Depois de um turbilhão de emoções vividas nos capítulos 3 e 4, o Festival da boa vizinhança do Light World vem pra dar uma apaziguada nos ânimos e dar um pouco de leveza antes da tempestade que se aproxima.
Bem, o festival é muito maneiro mesmo. Tem muitas interações que você pode fazer seja sozinho, ou com a Susie ou a Noelle, ou fazendo elas duas se interagirem. Inclusive esse capítulo mexe muito com a relação das duas, que está cada capítulo mais amoroso e forte (e como uma pessoa que ama um romance, tá muito fofo ver a Susie sendo toda galanteadora e a Noelle se aceitando cada vez mais).
Bem, é tudo diversão e alegria até o pai da Noelle ter um troço e, enquanto ela está longe, a loja do Asgore virar uma fonte pro Dark World, o que já era esperado que fosse acontecer principalmente agora, já que tudo dava indício de que o homem sabe de algo.
A temática dessa vez é BEEEEM japonesa e floral, já que a loja é uma floricultura. Além disso, as sete flores que ele cultivam, aqui ganham forma e fazem uma alusão PERFEITA a Flowey e as seis almas que o Asgore mantém no Undertale.
Inclusive a introdução do Flowery (que é a flor chefe mas humanizada), é algo que me deixou de boca aberta. É o Mr. Alegria que só, bem caricato mesmo, e muito bem feito. Aliás todas as flores são, especialmente a verde que é um amor e te ajuda durante o percurso.
Sobre o mundo em si, é muito bom. Mistura o que a gente já conhecia de mecânicas do Deltarune mas dessa vez com partes de plataforma 2D que se encaixaram muito bem, permitindo uma ótima exploração e jogabilidade. Dá pra dizer tranquilo que esse é o ponto alto do capítulo.
Por outro lado, senti que alguns inimigos e o começo dele era repetições do que a gente já viu em capítulos introdutórios, o que foi bem chato.
Fora que, pelo impacto que foi o capítulo 4, com toda a questão das profecias e o embate épico, a vibe que esse capítulo passa dá um certo anti clímax pro desenrolar da história. Claro, tem cenas e interações muito boas nela, que inclusive me tiraram uma boa risada e emoção, mas não passa a mesma pegada que o final do capítulo 3 e todo o capítulo 4 trouxe, e isso achei negativo, mas não no sentido pejorativo. Provavelmente é um gancho pra reta final e dá pra entender isso.
Em outro ponto, dá pra ver que rolou um bom salto em questões gráficas e de animações desde o último lançamento até aqui, sem contar a parte sonora que veio refinada e com boas músicas! Questão de cenário, nas partes 2D, nas animações dos personagens. A equipe está crescendo e isso deixa o jogo ainda mais belo de acompanhar.
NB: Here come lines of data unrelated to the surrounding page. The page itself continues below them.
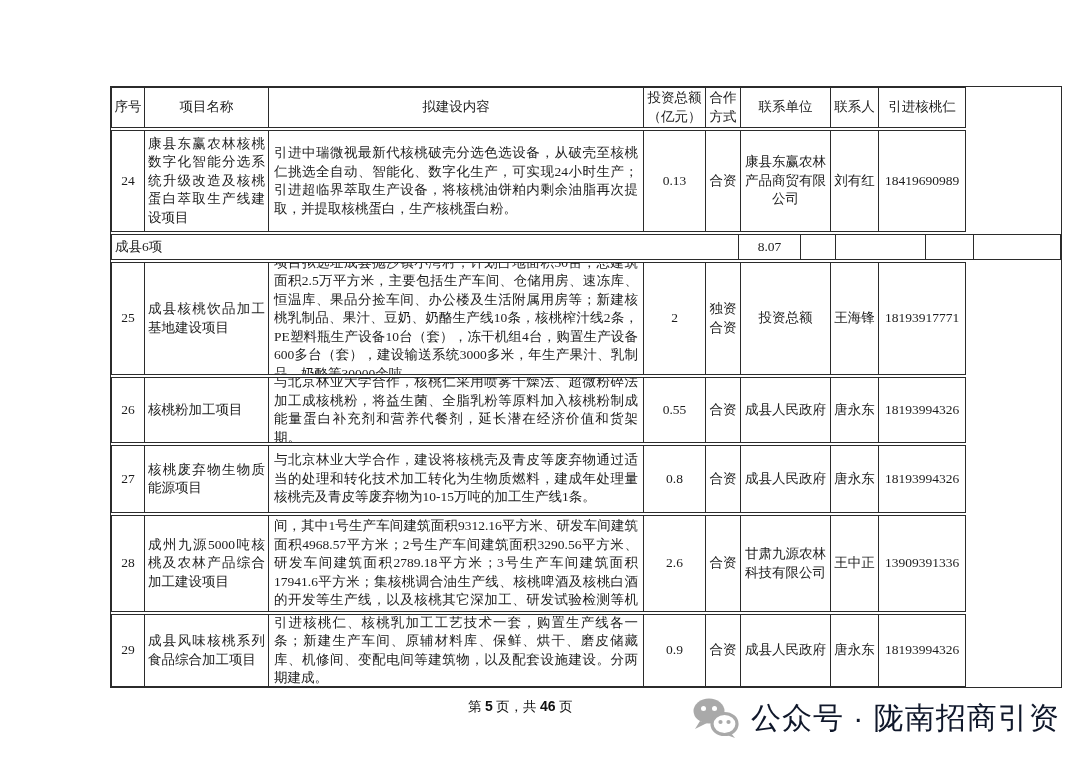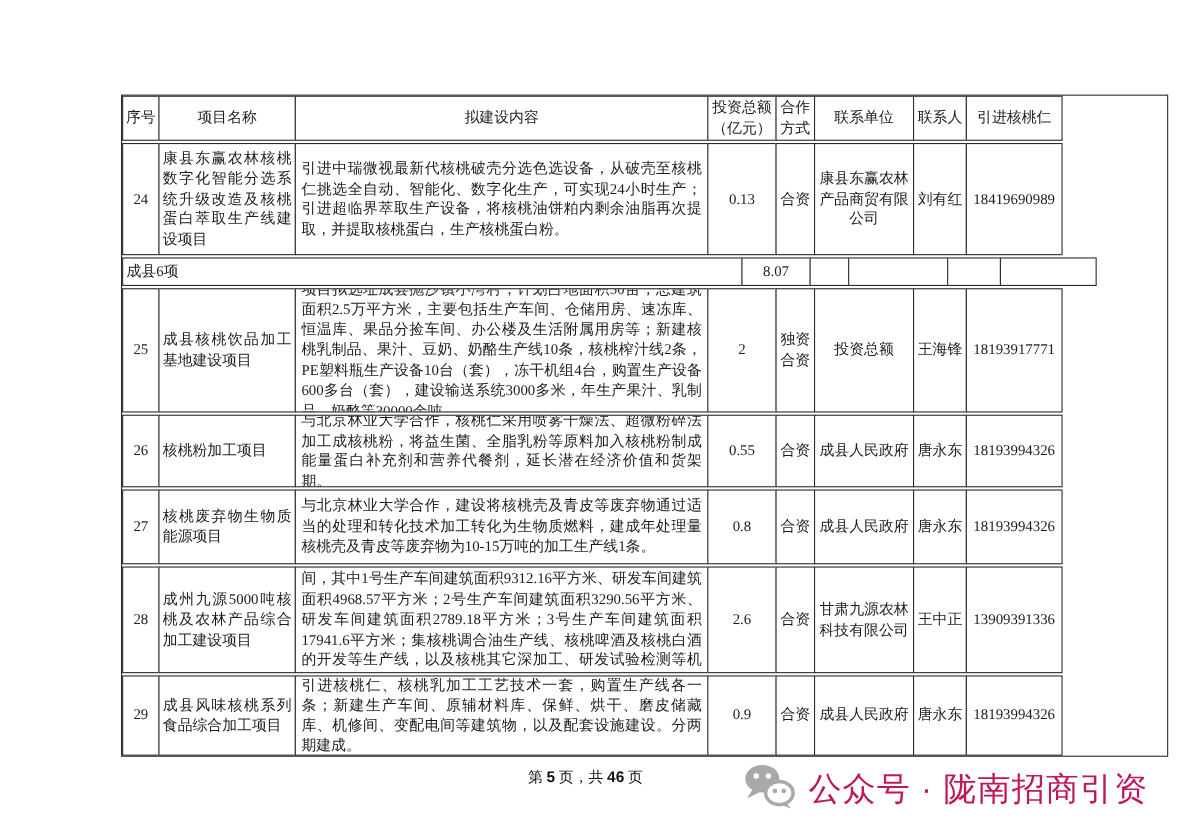--- a/index.html
+++ b/index.html
@@ -37,7 +37,7 @@
   .c6 { width:91px; }
   .c7 { width:49px; }
   .c8 { width:88px; }
-  .cmerge { width:564px; }
+  .cmerge { width:628px; }
 
   
   .rh  { height:41px; }

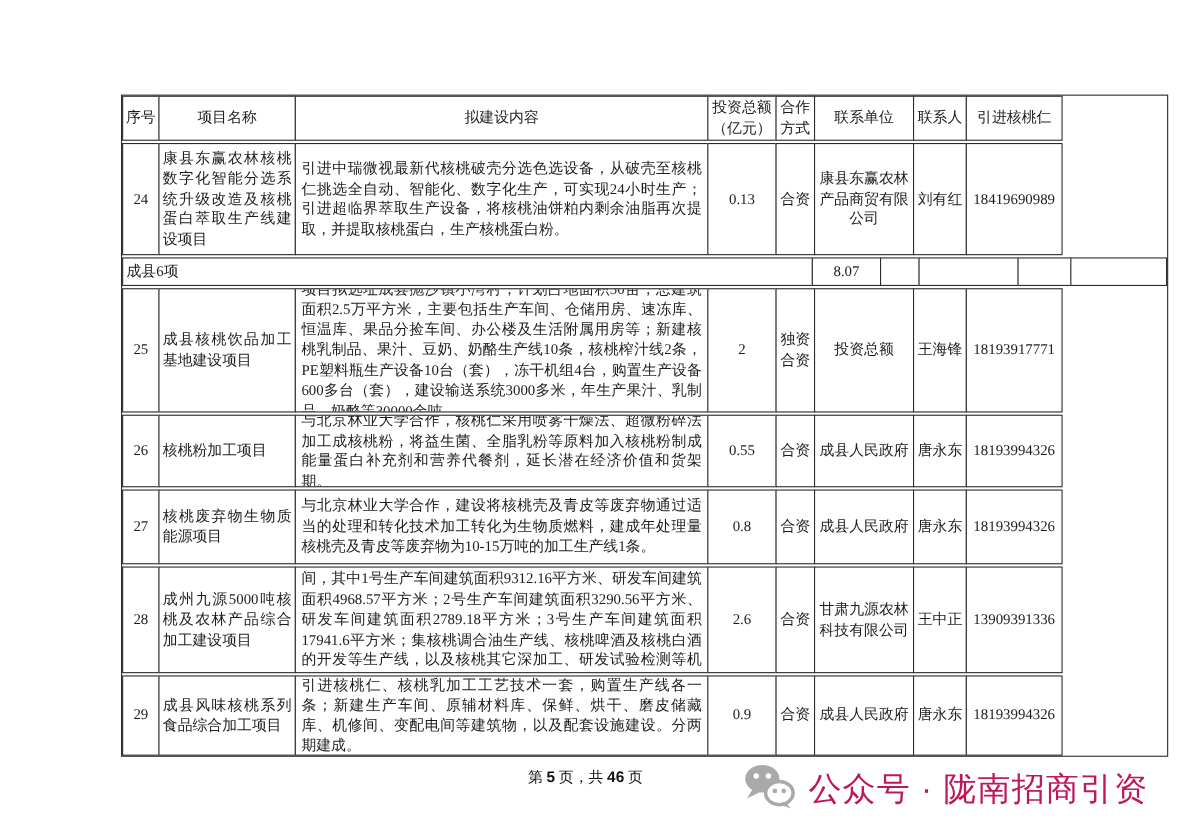--- a/index.html
+++ b/index.html
@@ -50,7 +50,7 @@
   .r29 { height:73px; }
 
   .footer {
-    position:absolute; left:480px; top:697px;
+    position:absolute; left:468px; top:697px;
     font-size:13.5px; color:#111; white-space:nowrap;
   }
   .footer b { font-family:"Liberation Sans","DejaVu Sans",sans-serif; font-size:14px; }

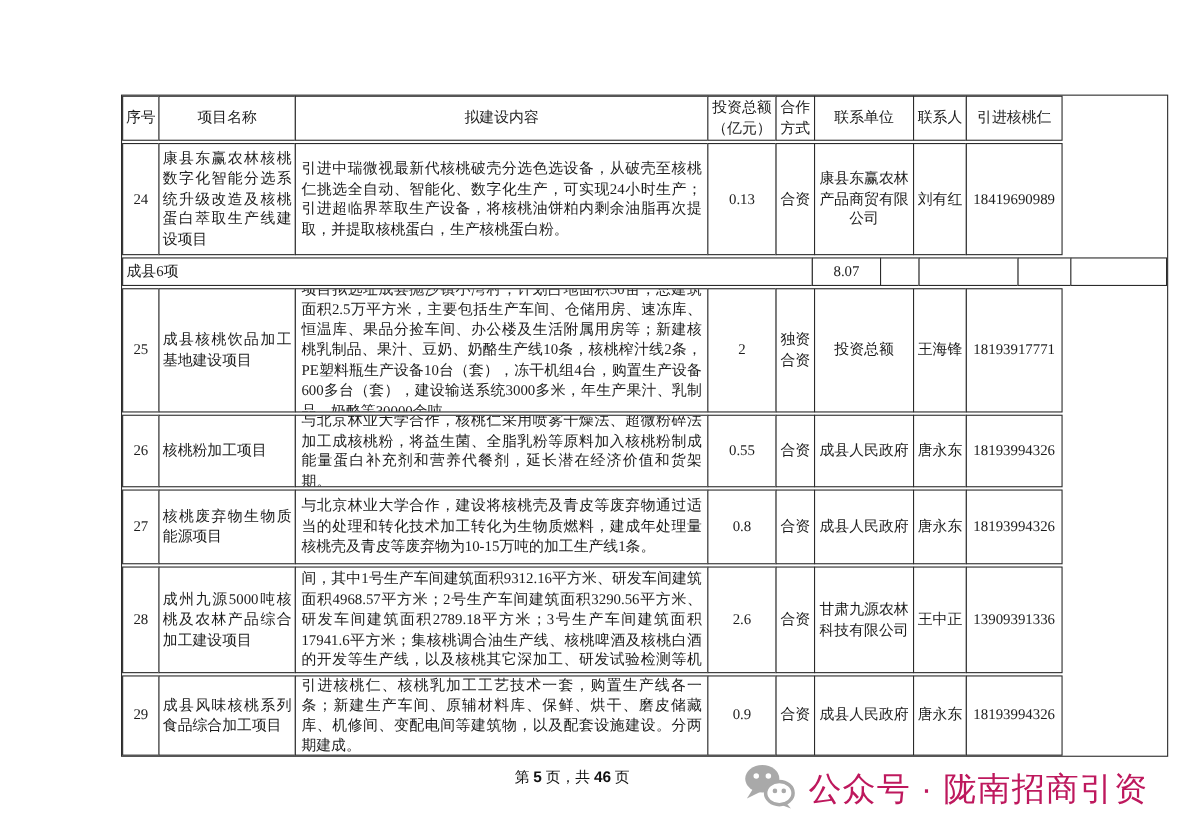--- a/index.html
+++ b/index.html
@@ -56,9 +56,9 @@
   .footer b { font-family:"Liberation Sans","DejaVu Sans",sans-serif; font-size:14px; }
 
   .watermark {
-    position:absolute; left:676px; top:694px;
-    display:flex; gap:11px;
-    color:#be185d;
+    position:absolute; left:692px; top:694px;
+    display:flex; align-items:center; gap:11px;
+    color:#0f172a;
   }
   .wm-text {
     font-family:"Liberation Sans","DejaVu Sans",sans-serif;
E pra finalizar, a luta secreta é uma sopa de referências a tudo que o Japão tem: Visual Novels, Idols, Tsundere, o que você conhece de coisa otaku raiz está lá, e muito bem estruturado, inclusive. De todas as cinco lutas, essa é a mais divertida de se fazer. Não é a mais difícil, mas traz um desafio bem justo e maneiro. Agora é ver o que dá pra fazer com os cristais que pegamos, já que essa luta é a última.
No mais, o Capítulo 5 entrega um ótimo resultado, fruto da genialiade do Toby Fox e da Temmie e de todo mundo que tem trabalhado por trás do projeto. Claro, não é meu capítulo preferido, e tem alguns pormenores que o tiram do 10, mas traz uma evolução bela do que já vimos, e que caminha largos passos pro desfecho do jogo.